Sebelumnya, Kementerian Pertanian telah menetapkan penurunan Harga Eceran Tertinggi (HET) pupuk bersubsidi sebesar 20 persen dari harga sebelumnya dan diberlakukan secara nasional. Namun, di Kabupaten Simalungun, kebijakan tersebut belum dirasakan para petani di lapangan.

Maraden menjelaskan, perbedaan harga antar daerah memang bisa terjadi karena adanya faktor biaya distribusi dari gudang hingga ke kios. Namun, ia menegaskan bahwa selisih tersebut tidak boleh dijadikan alasan untuk menunda penerapan HET baru di tingkat petani.

“Iya, kan hitung-hitungannya tiap daerah bisa berbeda. Ada HET-nya, kemudian per kilometer angkutannya juga harus dihitung. Tapi tetap harus transparan dan sesuai ketentuan,” ucap politisi PDI Perjuangan itu.

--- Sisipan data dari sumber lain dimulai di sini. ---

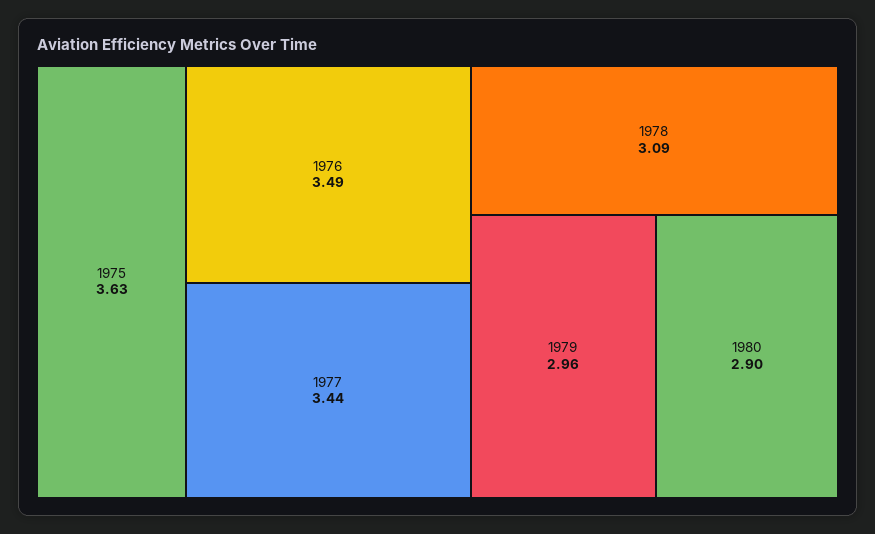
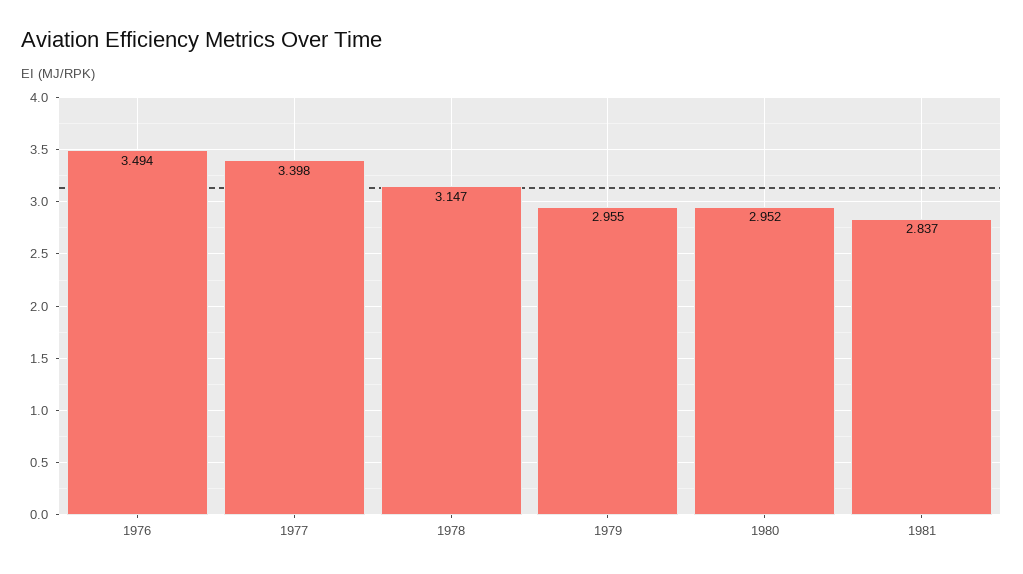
1975: 3.63 -> none
1977: 3.44 -> 3.398
1978: 3.09 -> 3.147
1980: 2.9 -> 2.952
1981: none -> 2.837

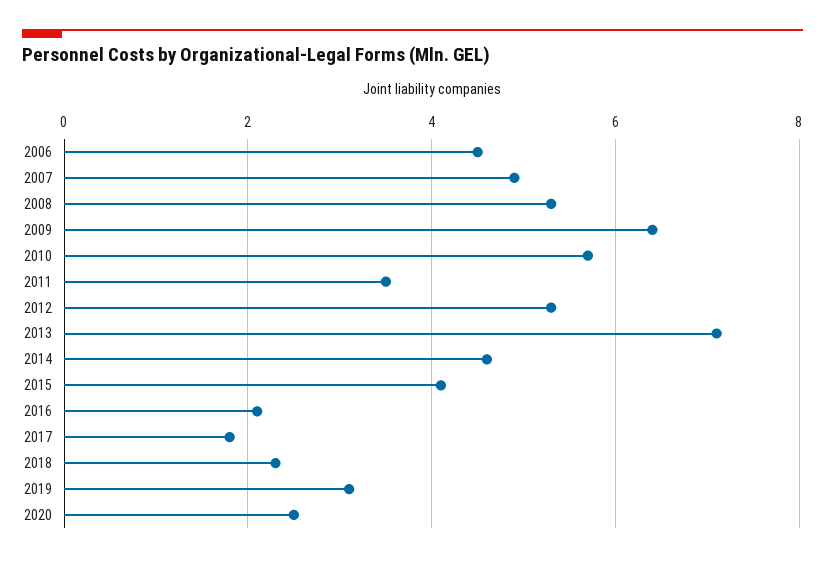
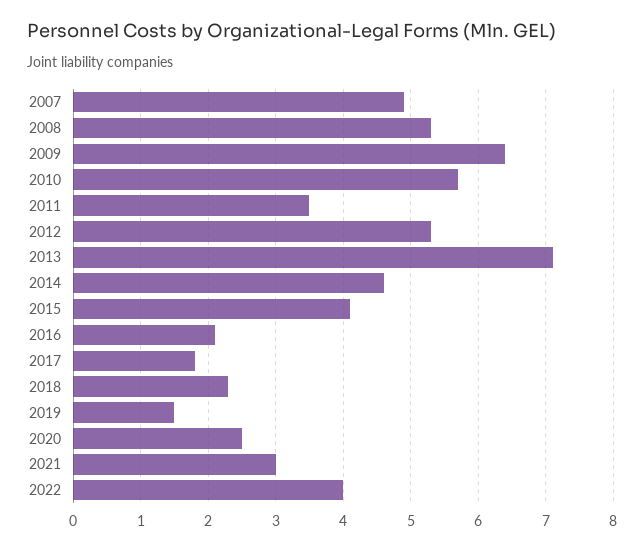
2006: 4.5 -> none
2019: 3 -> 1.5
2021: none -> 3
2022: none -> 4

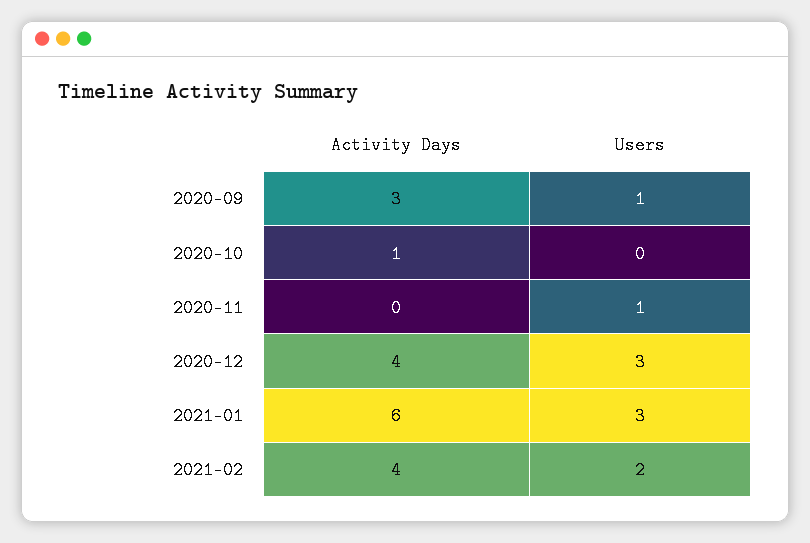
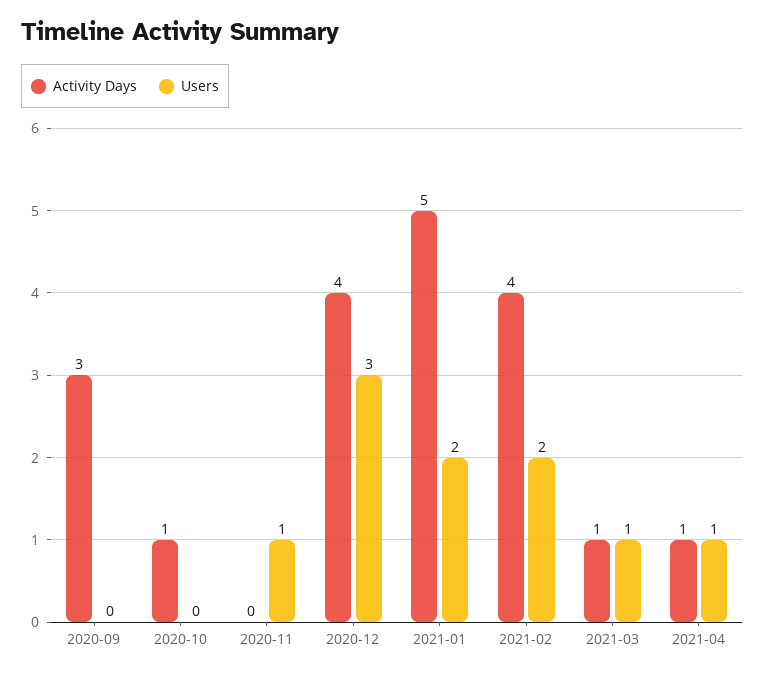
Users, 2020-09: 1 -> 0
Activity Days, 2021-01: 6 -> 5
Users, 2021-01: 3 -> 2
Activity Days, 2021-03: none -> 1
Users, 2021-03: none -> 1
Activity Days, 2021-04: none -> 1
Users, 2021-04: none -> 1

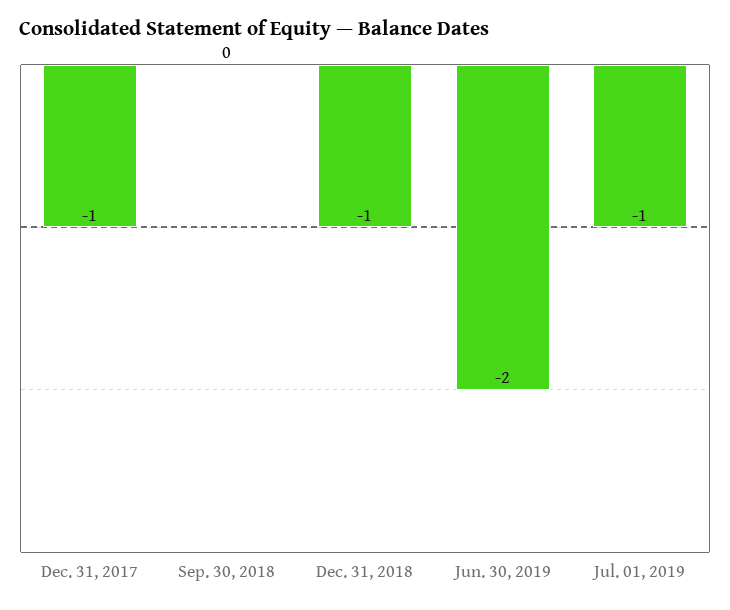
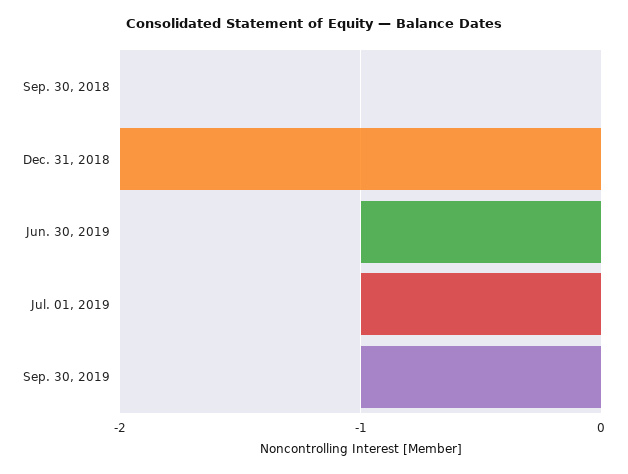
Dec. 31, 2017: -1 -> none
Dec. 31, 2018: -1 -> -2
Jun. 30, 2019: -2 -> -1
Sep. 30, 2019: none -> -1

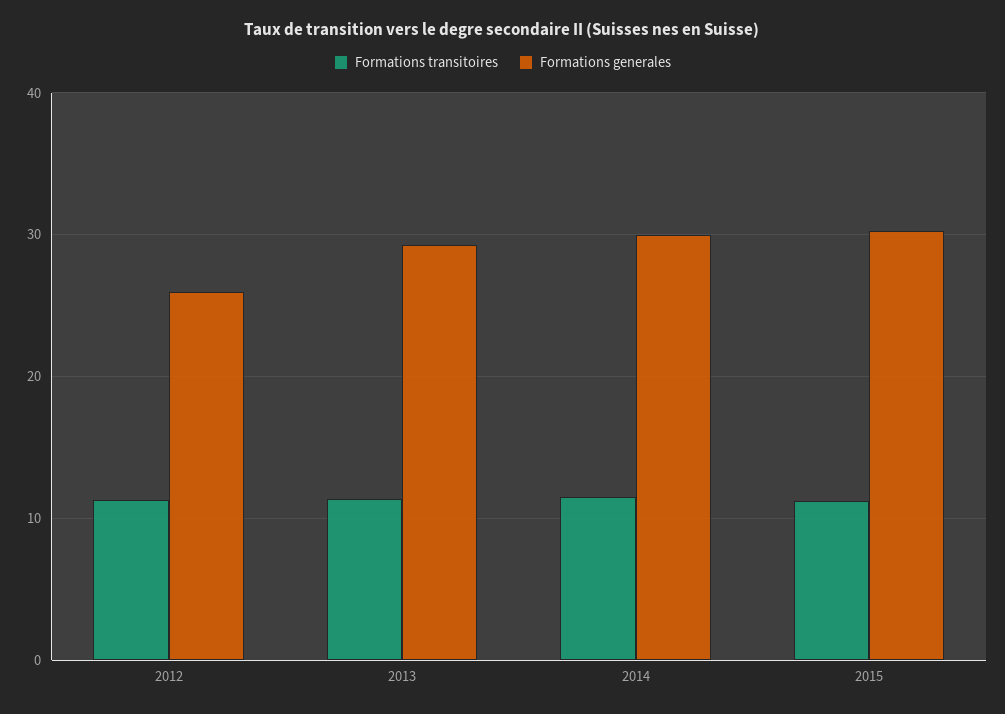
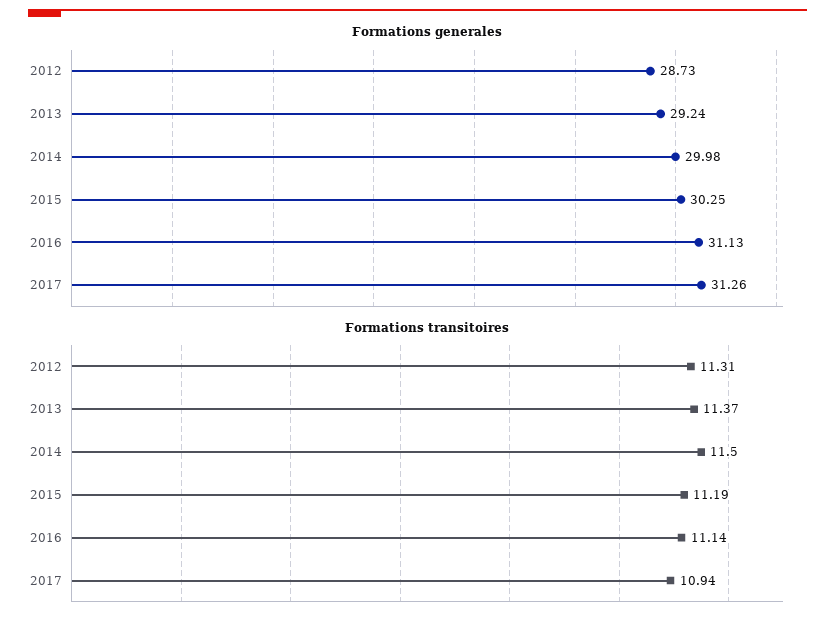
Formations generales, 2012: 26 -> 28.73
Formations generales, 2016: none -> 31.13
Formations generales, 2017: none -> 31.26
Formations transitoires, 2016: none -> 11.14
Formations transitoires, 2017: none -> 10.94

Ia menambahkan, Komisi II DPRD Simalungun berencana menggelar rapat kerja bersama dinas terkait untuk memastikan kebijakan penurunan harga pupuk subsidi benar-benar terlaksana di lapangan.

Langkah ini diharapkan dapat memberikan kejelasan bagi para petani yang selama ini terbebani harga tinggi di tengah meningkatnya biaya produksi pertanian.